§ **Data under study**
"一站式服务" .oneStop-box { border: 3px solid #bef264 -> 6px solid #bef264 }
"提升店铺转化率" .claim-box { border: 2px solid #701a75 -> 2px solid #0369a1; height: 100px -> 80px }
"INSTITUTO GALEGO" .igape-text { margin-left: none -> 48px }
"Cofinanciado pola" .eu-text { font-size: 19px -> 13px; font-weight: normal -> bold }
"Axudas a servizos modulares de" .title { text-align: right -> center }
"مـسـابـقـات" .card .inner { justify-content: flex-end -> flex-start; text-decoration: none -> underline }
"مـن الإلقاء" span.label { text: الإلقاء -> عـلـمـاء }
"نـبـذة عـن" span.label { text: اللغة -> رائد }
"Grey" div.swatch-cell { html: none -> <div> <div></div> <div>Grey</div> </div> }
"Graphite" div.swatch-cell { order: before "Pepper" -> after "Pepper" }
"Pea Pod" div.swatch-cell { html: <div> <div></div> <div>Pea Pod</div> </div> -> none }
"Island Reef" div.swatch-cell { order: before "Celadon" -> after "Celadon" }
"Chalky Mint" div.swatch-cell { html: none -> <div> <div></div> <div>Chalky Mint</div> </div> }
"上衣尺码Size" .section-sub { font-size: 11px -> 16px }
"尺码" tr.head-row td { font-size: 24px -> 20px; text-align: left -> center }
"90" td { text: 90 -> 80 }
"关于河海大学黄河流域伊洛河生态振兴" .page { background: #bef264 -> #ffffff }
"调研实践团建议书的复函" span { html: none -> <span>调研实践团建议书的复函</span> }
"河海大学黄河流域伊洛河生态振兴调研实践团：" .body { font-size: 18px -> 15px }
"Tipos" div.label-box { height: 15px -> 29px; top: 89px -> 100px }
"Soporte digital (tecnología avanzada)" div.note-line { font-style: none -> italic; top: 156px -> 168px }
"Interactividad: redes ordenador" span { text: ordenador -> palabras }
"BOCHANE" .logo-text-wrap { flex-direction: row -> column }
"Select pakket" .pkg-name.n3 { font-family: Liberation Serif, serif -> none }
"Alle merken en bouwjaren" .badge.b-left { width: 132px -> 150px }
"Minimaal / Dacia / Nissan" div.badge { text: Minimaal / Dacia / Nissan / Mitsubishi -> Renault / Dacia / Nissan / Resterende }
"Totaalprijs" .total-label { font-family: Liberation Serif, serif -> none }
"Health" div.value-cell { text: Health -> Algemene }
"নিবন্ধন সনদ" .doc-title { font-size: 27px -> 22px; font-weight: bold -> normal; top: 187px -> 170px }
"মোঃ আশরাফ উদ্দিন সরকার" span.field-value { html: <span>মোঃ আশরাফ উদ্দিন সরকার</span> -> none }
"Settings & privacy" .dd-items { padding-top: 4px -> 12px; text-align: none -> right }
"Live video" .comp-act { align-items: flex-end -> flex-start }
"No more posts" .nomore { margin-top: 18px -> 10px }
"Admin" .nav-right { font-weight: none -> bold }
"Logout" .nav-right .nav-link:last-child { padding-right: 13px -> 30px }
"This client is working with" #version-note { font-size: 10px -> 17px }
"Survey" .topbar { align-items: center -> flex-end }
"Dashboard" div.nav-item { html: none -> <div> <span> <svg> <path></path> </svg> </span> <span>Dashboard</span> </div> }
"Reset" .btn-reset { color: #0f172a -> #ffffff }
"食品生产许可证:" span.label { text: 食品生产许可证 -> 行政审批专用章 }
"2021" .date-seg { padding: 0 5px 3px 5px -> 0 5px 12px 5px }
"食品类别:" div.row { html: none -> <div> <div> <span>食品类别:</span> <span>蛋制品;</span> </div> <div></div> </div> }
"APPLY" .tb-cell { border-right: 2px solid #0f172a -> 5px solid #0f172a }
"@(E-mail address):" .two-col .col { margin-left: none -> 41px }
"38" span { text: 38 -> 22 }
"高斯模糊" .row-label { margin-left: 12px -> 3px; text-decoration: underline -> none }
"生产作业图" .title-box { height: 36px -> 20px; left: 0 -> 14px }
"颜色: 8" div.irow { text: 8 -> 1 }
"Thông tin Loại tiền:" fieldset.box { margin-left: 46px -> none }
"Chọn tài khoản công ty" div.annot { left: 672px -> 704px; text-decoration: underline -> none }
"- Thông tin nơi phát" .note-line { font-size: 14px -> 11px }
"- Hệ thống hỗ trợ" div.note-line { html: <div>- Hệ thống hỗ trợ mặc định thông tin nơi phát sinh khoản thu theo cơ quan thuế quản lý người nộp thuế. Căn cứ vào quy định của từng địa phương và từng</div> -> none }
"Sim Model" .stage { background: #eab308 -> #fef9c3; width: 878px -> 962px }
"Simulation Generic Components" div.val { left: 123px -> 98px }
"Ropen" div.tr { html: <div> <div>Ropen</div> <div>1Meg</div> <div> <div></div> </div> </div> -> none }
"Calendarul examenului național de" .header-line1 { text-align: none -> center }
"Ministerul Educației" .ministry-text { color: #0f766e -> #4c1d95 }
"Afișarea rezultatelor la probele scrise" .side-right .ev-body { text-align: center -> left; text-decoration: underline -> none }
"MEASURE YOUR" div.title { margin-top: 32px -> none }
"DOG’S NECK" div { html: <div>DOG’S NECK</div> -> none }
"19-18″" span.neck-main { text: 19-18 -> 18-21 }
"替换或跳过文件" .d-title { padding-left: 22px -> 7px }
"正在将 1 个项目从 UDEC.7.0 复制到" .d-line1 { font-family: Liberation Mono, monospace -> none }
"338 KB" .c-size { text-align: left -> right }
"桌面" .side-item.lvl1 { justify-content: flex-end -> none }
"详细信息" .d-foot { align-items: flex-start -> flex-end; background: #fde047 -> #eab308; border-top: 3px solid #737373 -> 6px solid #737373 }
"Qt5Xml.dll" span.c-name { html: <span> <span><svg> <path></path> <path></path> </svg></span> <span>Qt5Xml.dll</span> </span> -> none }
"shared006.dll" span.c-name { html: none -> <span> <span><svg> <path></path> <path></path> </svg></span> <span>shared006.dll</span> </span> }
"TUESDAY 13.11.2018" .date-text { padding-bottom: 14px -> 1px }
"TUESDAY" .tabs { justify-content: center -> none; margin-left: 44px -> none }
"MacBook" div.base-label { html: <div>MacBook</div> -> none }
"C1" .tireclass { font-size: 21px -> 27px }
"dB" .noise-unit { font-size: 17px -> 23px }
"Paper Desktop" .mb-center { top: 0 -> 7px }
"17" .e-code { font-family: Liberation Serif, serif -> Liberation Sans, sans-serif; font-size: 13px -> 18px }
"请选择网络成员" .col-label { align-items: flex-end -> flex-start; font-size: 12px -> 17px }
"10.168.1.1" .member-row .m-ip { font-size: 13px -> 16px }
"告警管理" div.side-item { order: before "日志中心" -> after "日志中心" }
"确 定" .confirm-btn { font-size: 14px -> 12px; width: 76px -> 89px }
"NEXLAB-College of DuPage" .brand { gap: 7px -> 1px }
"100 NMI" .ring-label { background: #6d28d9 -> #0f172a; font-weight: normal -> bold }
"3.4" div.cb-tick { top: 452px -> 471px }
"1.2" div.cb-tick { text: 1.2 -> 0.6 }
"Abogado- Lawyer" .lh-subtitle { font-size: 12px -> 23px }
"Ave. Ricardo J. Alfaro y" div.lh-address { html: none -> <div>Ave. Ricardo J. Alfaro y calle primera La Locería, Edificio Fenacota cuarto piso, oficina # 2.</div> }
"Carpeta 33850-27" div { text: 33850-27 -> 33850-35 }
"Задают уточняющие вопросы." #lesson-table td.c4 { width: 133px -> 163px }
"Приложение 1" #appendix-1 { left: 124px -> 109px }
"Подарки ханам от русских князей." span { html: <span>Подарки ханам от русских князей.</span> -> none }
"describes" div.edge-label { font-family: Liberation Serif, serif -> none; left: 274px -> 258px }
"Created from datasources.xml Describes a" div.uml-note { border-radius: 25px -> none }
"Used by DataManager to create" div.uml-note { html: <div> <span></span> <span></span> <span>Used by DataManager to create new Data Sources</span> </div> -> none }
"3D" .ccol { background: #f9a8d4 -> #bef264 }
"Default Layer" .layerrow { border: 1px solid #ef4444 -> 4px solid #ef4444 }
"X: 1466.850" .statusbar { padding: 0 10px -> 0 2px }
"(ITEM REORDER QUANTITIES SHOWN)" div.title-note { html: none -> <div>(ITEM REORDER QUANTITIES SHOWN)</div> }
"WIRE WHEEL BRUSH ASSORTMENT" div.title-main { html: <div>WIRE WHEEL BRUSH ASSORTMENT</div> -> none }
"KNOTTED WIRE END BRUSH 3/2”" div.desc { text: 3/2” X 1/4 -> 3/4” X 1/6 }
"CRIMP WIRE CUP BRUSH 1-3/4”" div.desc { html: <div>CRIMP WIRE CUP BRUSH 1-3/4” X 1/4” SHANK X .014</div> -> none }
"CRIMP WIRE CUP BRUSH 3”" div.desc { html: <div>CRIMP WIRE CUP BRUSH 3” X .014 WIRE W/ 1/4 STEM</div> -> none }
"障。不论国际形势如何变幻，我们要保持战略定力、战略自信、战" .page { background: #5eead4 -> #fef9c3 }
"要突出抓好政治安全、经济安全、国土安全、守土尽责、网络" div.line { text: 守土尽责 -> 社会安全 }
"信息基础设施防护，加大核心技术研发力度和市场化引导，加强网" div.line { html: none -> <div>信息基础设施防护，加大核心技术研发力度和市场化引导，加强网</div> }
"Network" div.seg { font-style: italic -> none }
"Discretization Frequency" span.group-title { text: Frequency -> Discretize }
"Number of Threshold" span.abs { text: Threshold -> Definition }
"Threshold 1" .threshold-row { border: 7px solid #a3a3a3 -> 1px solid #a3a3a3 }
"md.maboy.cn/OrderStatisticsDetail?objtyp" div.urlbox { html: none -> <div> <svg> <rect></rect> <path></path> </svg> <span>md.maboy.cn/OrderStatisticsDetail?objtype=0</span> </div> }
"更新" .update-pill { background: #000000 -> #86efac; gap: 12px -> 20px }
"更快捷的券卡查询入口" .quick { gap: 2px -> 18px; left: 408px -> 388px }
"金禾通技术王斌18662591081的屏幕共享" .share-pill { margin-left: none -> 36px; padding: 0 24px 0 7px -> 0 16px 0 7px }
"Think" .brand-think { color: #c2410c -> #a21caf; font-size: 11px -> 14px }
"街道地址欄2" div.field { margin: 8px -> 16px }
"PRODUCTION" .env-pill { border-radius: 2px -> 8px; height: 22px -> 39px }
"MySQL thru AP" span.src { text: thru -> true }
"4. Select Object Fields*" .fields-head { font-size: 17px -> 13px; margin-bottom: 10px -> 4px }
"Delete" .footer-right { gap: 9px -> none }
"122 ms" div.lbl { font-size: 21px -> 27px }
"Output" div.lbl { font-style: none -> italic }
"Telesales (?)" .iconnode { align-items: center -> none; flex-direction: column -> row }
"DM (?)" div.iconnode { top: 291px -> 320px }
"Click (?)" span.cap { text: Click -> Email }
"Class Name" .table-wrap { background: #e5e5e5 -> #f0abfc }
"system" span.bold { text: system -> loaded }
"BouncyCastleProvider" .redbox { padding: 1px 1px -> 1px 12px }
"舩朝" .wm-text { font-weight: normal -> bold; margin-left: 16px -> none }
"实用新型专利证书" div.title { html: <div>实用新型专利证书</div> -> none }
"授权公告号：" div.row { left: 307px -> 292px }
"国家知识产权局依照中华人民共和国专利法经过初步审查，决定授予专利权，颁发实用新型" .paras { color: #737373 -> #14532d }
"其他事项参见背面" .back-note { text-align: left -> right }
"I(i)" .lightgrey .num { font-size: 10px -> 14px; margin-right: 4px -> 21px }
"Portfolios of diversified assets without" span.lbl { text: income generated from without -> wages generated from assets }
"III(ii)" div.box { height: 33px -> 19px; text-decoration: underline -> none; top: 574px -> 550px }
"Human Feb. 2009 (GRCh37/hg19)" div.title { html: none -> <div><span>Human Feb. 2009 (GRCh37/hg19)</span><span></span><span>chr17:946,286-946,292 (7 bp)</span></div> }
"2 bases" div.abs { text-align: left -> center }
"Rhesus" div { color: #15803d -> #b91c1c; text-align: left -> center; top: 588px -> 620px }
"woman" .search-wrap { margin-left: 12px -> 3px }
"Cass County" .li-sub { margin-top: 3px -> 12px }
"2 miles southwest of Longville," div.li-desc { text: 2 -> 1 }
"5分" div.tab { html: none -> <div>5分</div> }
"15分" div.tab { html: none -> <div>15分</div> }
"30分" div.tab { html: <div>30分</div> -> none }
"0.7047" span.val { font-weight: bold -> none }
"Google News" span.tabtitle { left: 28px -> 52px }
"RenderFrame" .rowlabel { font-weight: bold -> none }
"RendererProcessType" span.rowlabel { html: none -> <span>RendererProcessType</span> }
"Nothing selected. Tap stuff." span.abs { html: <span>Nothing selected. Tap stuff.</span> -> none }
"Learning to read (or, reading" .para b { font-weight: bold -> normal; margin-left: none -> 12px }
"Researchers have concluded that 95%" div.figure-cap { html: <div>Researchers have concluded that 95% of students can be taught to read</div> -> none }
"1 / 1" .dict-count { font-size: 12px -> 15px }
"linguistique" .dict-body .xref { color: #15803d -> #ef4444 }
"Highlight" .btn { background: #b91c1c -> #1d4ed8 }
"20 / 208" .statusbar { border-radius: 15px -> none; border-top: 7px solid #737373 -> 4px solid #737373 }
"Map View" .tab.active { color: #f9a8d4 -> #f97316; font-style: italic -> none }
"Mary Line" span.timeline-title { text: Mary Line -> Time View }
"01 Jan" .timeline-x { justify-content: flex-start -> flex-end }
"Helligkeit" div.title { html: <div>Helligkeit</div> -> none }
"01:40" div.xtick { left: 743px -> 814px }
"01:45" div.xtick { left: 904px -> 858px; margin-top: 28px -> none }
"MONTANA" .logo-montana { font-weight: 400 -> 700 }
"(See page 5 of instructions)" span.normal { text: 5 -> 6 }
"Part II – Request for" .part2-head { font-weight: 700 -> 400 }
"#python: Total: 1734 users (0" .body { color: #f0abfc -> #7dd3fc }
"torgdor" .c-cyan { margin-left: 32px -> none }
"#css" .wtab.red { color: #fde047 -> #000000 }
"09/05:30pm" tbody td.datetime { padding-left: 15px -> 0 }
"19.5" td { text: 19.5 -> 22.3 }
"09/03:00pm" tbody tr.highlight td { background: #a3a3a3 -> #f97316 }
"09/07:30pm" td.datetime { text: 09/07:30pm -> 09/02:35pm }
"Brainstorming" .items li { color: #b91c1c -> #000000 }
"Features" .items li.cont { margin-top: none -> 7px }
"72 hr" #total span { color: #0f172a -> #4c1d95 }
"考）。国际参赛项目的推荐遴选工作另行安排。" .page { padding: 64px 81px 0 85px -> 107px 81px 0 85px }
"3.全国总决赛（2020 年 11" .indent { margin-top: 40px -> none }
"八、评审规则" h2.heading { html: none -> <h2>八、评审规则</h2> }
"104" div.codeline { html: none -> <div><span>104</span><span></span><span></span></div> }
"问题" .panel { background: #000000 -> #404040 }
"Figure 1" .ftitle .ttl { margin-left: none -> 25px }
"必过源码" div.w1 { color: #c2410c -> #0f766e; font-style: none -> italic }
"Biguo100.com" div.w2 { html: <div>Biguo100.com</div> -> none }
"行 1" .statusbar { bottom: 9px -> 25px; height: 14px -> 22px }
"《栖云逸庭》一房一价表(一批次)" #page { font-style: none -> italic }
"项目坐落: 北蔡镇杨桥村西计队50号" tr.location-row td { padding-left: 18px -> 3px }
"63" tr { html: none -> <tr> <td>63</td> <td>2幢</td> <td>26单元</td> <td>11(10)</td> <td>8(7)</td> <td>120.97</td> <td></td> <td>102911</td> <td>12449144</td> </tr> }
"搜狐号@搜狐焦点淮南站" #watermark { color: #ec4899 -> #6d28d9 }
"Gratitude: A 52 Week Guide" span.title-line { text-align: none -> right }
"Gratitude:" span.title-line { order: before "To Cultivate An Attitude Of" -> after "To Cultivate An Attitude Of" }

§ **Problem statement**
Search the data for the string "before" and copy each line where it appears.

§ **Completed task**
"Graphite" div.swatch-cell { order: before "Pepper" -> after "Pepper" }
"Island Reef" div.swatch-cell { order: before "Celadon" -> after "Celadon" }
"告警管理" div.side-item { order: before "日志中心" -> after "日志中心" }
"Gratitude:" span.title-line { order: before "To Cultivate An Attitude Of" -> after "To Cultivate An Attitude Of" }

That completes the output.